M. fand es gut, dass ich die ganze Nacht bei Wave bleiben wollte und sie verstand es vollkommen. Denn Wave brauchte in diesem Zustand offensichtlich jemanden, der Sie betreute. Eben jemanden, der einfach nur da war, damit sie nicht alleine war. Mit M. konnte man gut reden, selbst wenn man besoffen war, so wie ich. Um unsere gemeinsame Freundin machten wir uns schon Sorgen. Doch diese brabbelte dann immer mal wieder, dass das Alles gar nicht schlimm sei. Ich wußte gar nicht so recht, was Sie damit meinte. Die Geschehnisse der vergangenden Stunden oder doch eher Ihre Krankheit. Gerne hätten wir Ihr geglaubt. Doch Sie hörte sich nicht konform zu Ihren Worten an. Und wir bezogen Ihre Worte dann doch mehr auf Ihre Krankheit. M. fuhr, ich schnallte mich an und etwa zwanzig Minuten später wieder ab. Auf den Straßen war nicht viel los und ich war tierisch müde. Wave war auch müde, aber mit Ihren verschwollenen, juckenden und tränenden Augen war es wohl sehr schwer einzuschlafen. Auch das Atmen fiel Ihr schwer.

Wave IV

Sie lallte leise: „Ach, Scheiße, ja, hätte ich ja jetzt beinahe vergessen. Oh Scheiße, das hätte ja jetzt was werden können.“
Sie war wirklich leise – oder mein Gehör war schon so weit hinüber, dass es mir leise vorkam. Recht hatte sie! Zuerst klingt sie etwas erschreckt und ernst, doch dann gaggert sie ganz albern. Na klasse, so langsam kommen mir immer mehr Zweifel an dieser Tat. Dass das kein gutes Ende nehmen kann, ist mir klar. Einen Schimmer, wie ich aus dieser Nummer wieder unbeschadet rauskomme, habe ich auch nicht. Aber ich versuchte es mit Humor zu nehmen. Und ich bin schon mächtig scharf aus sie. Irgendwie. Trotz aller widrigen Umstände hat die ganze Situation auch einen sehr erregenden Faktor.
Ich: “ Und ob! Aber Du hast ja mich! Hahahahahahah!“
Oh, ich muss wirklich schon unter Alkoholeinfluß gestanden haben, wenn ich so einen Mist von mir gab.

Wave V

Kein Kumpel hatte mich an jenem Abend besucht und ich blieb anschließend noch bis etwa 23:15h vor der Glotze. Niemand störte meine Gedanken. Niemand, außer zwei Stechmücken. Diese Viehcher waren echt ätzend. Auf eine Jagd hatte ich keinen Bock. Als ich dann genug hatte (von den Mücken und dem TV), machte ich neben dem üblichen Kram wie essen usw. noch ein paar Eintragungen und Notizen. Und ich war froh, gerade diese Eintragungen und Notizen machen zu können und dürfen. Als ich mich endlich zur Ruhe begab, war es 0:30h. Schon Samstag also. Und was passierte samstags?

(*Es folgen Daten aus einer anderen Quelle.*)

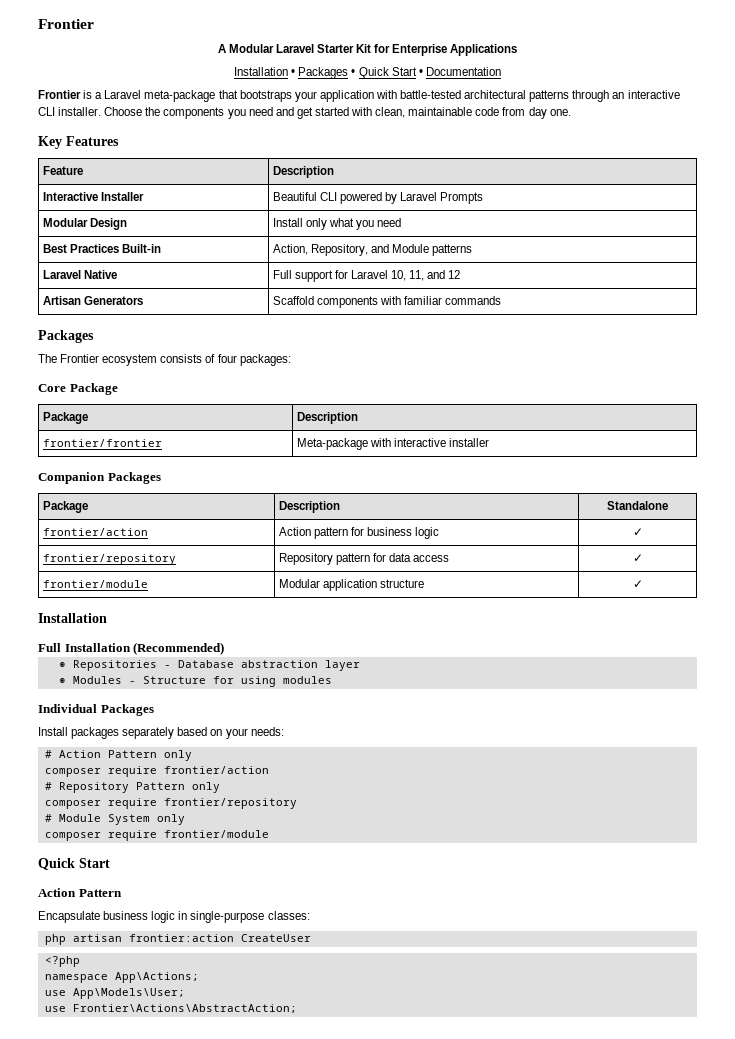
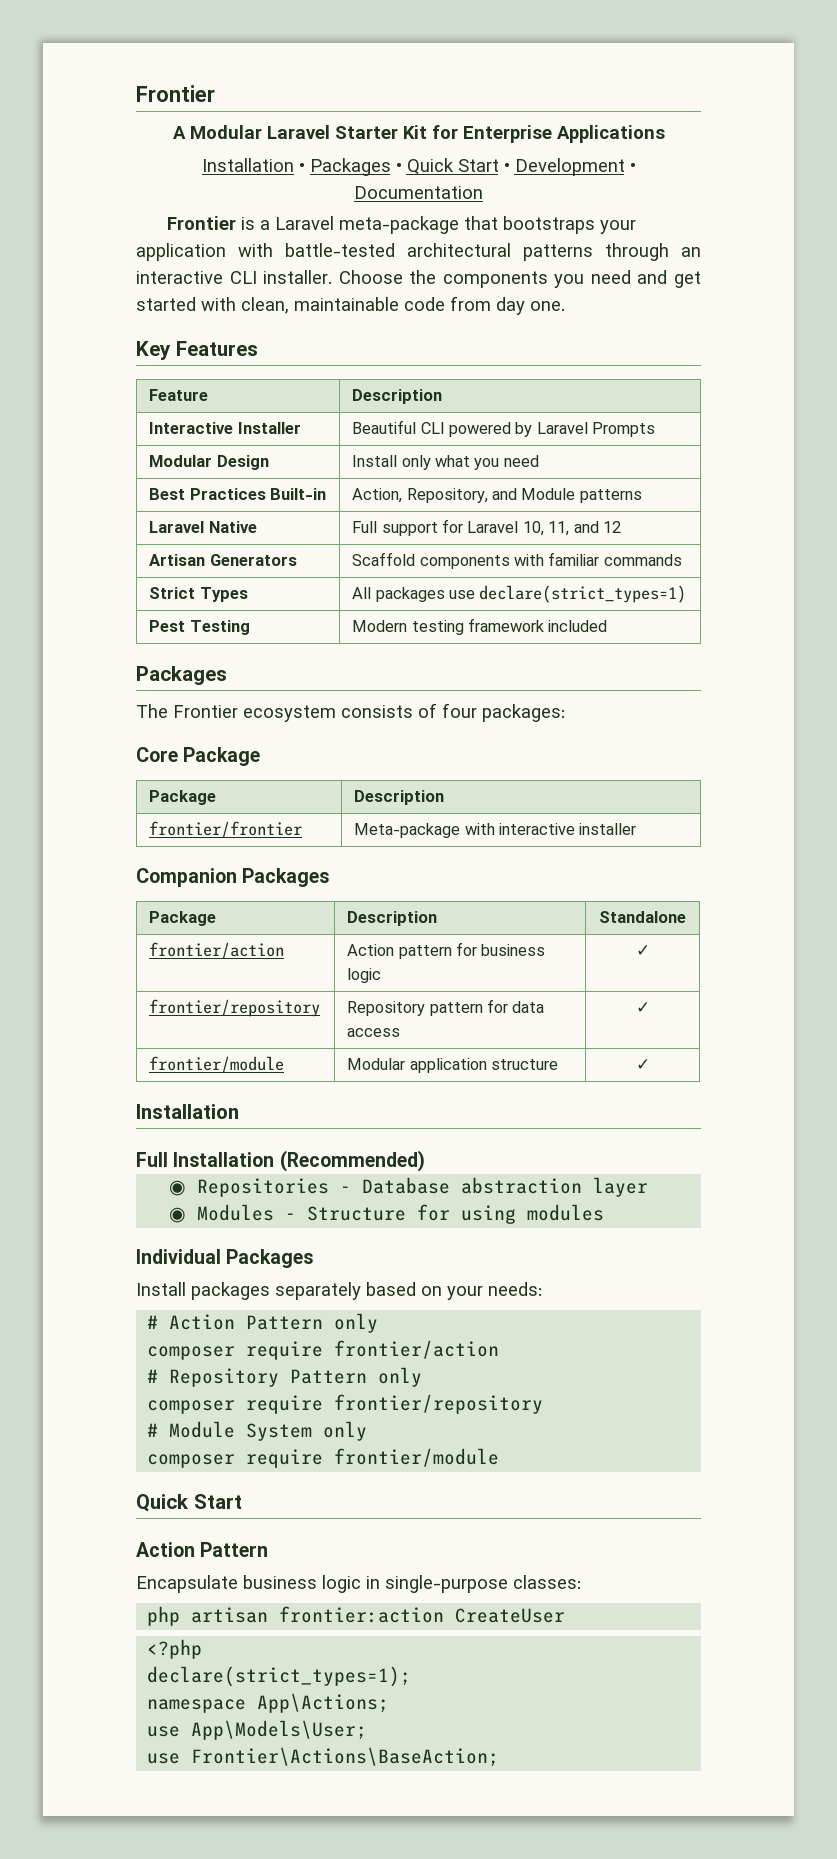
- Installation • Packages • Quick Start • Documentation
+ Installation • Packages • Quick Start • Development • Documentation
+ Strict Types | All packages use declare(strict_types=1)
+ Pest Testing | Modern testing framework included
+ declare(strict_types=1);
- use Frontier\Actions\AbstractAction;
+ use Frontier\Actions\BaseAction;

Ganz genau und ganz einfach: PARTY!
Es war really heiß und so bot sich eine Baggersee-Party an. Nicht weit von hier gab und gibt es einen öffentlichen Badebaggersee. Auch Surfen ist im hinteren Teil erlaubt. Ob man Angeln darf, weiß ich nicht. Jedenfalls habe ich schon einige Angler dort gesehen. Nachts ist das Baden verboten und der See eigentlich geschlossen. Einige Leute sahen das aber nicht so eng.